Mr. Apuzzo, the following was posted on Leo's blog. You have probably seen it, but could I ask you for your take on this. Could Leo be correct, and if so, why don't you go after the usurper, BO, in a DC District Court? Whatever it takes, Mr. Apuzzo. Let's please take this go down.


Furthermore, why doesn't Mario just file the suit in the DC District Court where it belongs? If he fails there then go on and try some exotic concept in another court. It just seems inane to ignore the very statute that covers all US national offices.
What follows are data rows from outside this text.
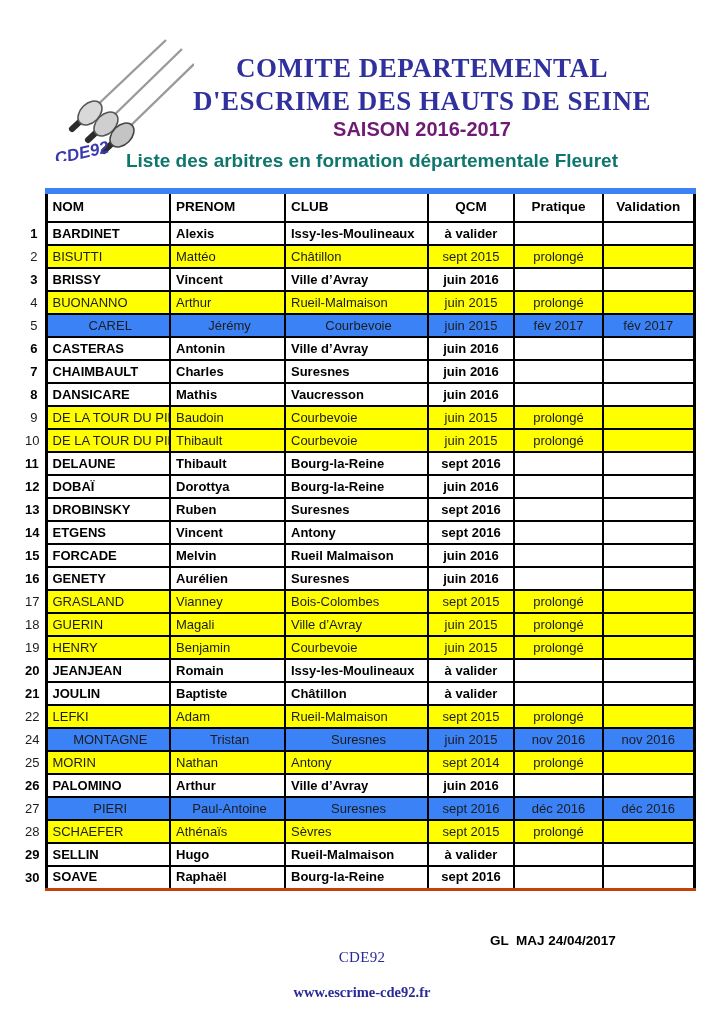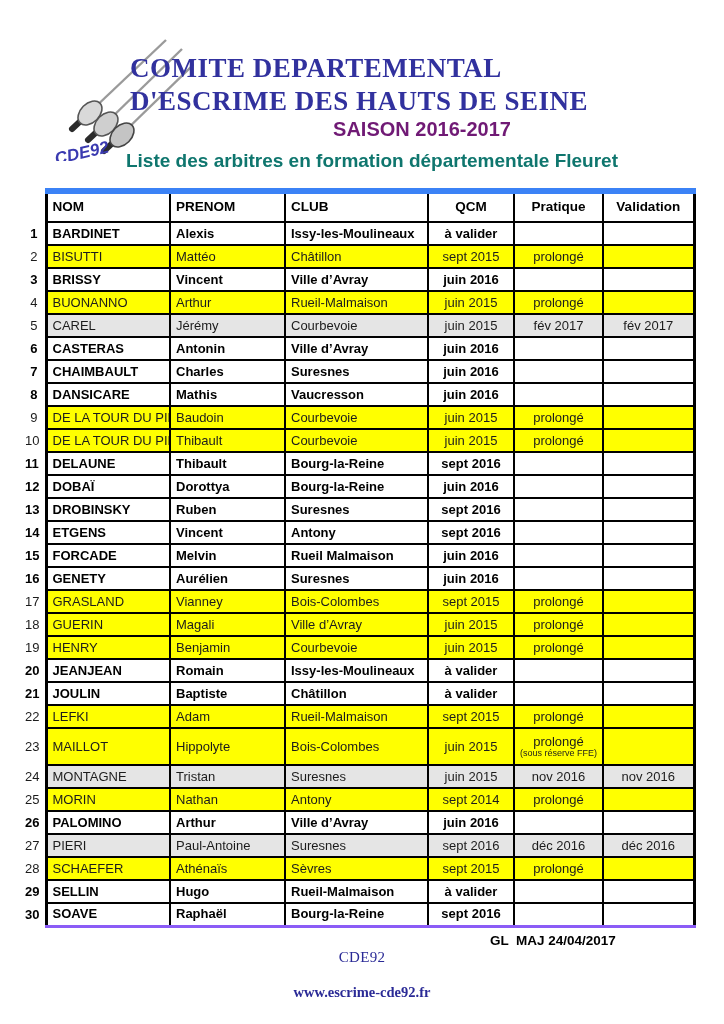--- a/index.html
+++ b/index.html
@@ -10,7 +10,7 @@
   }
   
   .logo{position:absolute;left:44px;top:36px;width:150px;height:125px;}
-  .title-block{position:absolute;left:130px;right:10px;top:52px;}
+  .title-block{position:absolute;left:130px;right:10px;top:52px;text-align:center;}
   .title-line{
     font-family:"Liberation Serif",serif;font-weight:bold;
     font-size:27px;line-height:33px;color:#31319E;letter-spacing:.5px;

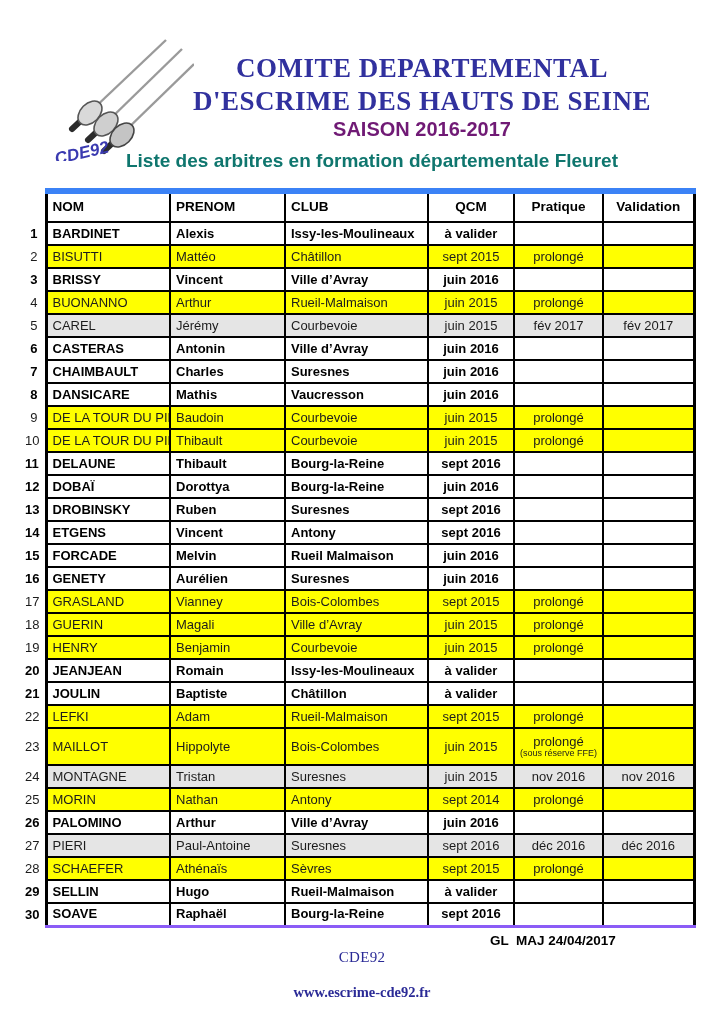--- a/index.html
+++ b/index.html
@@ -45,7 +45,7 @@
   tr.hl-white td{font-weight:bold;color:#000;}
   tr.hl-yellow td,tr.hl-green td{font-weight:normal;color:#1c1c1c;}
   tr.hl-yellow td.bordered{background:#FFFF00;}
-  tr.hl-green  td.bordered{background:#e5e5e5;}
+  tr.hl-green  td.bordered{background:#3b82f6;text-align:center;}
   .cell-note{display:block;font-size:9px;line-height:10px;font-weight:normal;}
   
   .maj{position:absolute;top:933px;left:490px;font-size:13.5px;font-weight:bold;

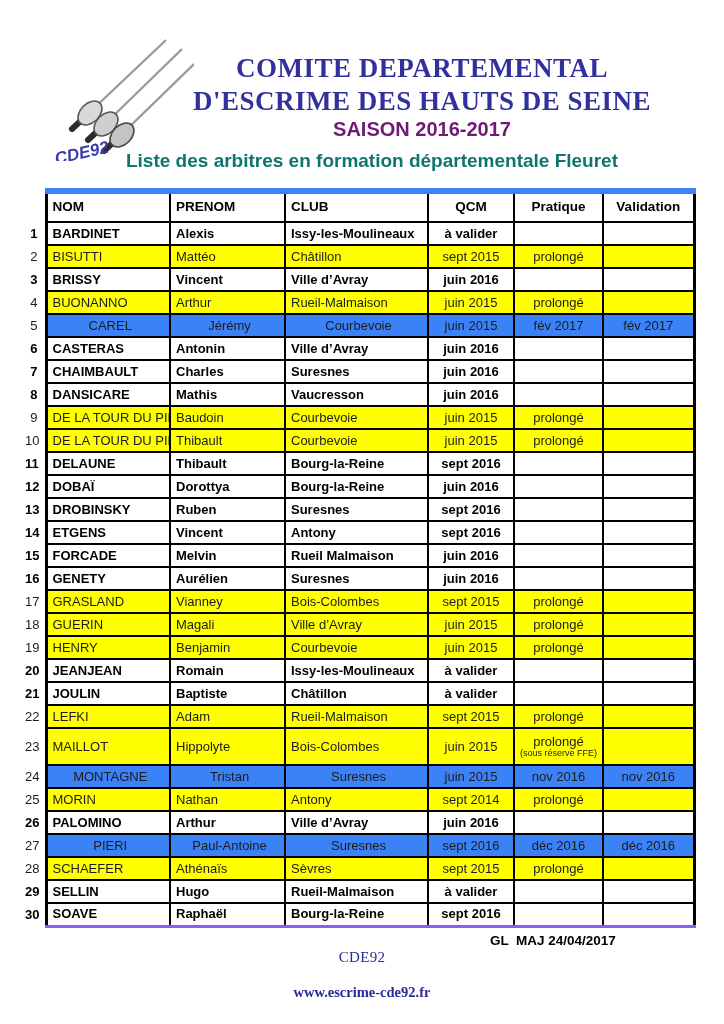--- a/index.html
+++ b/index.html
@@ -304,15 +304,6 @@
             <td class="bordered c-pratique">prolongé</td>
             <td class="bordered c-validation"></td>
           </tr>
-          <tr class="hl-yellow tall">
-            <td class="c-num">23</td>
-            <td class="bordered c-nom">MAILLOT</td>
-            <td class="bordered c-prenom">Hippolyte</td>
-            <td class="bordered c-club">Bois-Colombes</td>
-            <td class="bordered c-qcm">juin 2015</td>
-            <td class="bordered c-pratique">prolongé<span class="cell-note">(sous réserve FFE)</span></td>
-            <td class="bordered c-validation"></td>
-          </tr>
           <tr class="hl-green">
             <td class="c-num">24</td>
             <td class="bordered c-nom">MONTAGNE</td>

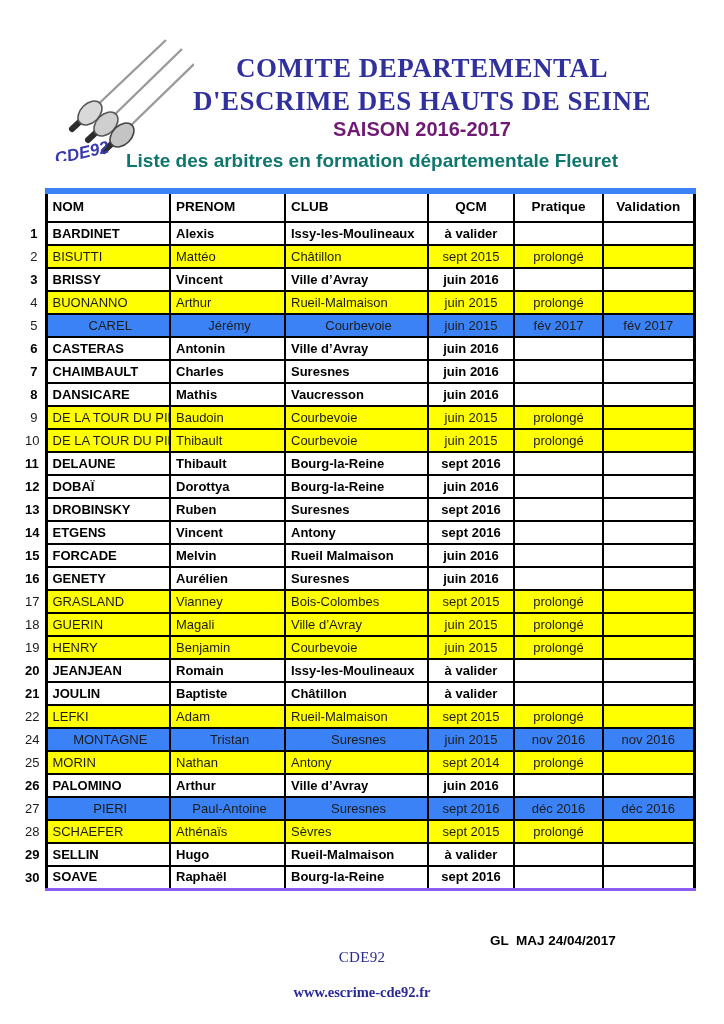--- a/index.html
+++ b/index.html
@@ -32,7 +32,7 @@
   thead tr{height:31px;}
   tbody tr{height:23px;}
   tbody tr.tall{height:37px;}
-  tbody tr:last-child .bordered{border-bottom:3px solid #8b5cf6;}
+  tbody tr:last-child .bordered{border-bottom:3px solid #c2410c;}
   .c-nom{border-left:3px solid #000;}
   .c-validation{border-right:3px solid #000;margin-top:34px;}
   .c-num{border:none;background:transparent;text-align:right;padding-right:7px;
I mean, after all, the statute actually uses the word "usurps". What's the deal?]"

jayjay said...

garygs415:

I believe that your (and, by inference, Leo Donofrio's) interpretation of the Article I, Section 8, clause 17 passage is wide of the mark and does not offer the sole and exclusive right to JUDICIAL determination in DC but rather LEGISLATION in DC.

Mario's point is, I think, (correctly) that any Federal court - if having jurisdiction of a particular case - has JUDICIAL jurisdiction in DC as well as pertains to the matter at issue.

jayjay said...

garygs415:

Since you seem to be a great fan of what must be called "the Donofrio modus operandi" (aka "all hat and no cattle as they say in Texas) why don't you ask HIM to follow his own advice?

After all, he's a licensed attorney and strenuously believes his odd thought about QW only being allowed in a single court jurisdiction (which is not at all what the Constitution says).

You should insist, then, that he speak with his own words in QW litigation and stop conning his fans into trying to disturb an extremely well-pleaded and well-directed piece of litigation that is well along on its path to a SCOTUS hearing.

In other words, go back to where you came from and agitate there - not here!! Donofrio (if he's truly convinced of the merit of his blatherings) can and SHOULD (assuming that he's truly the patriot he pretends to be) file QW himself instead of just promoting himself.

Unknown said...

To jayjay

SHOULD is right. Evenmore he is obligated.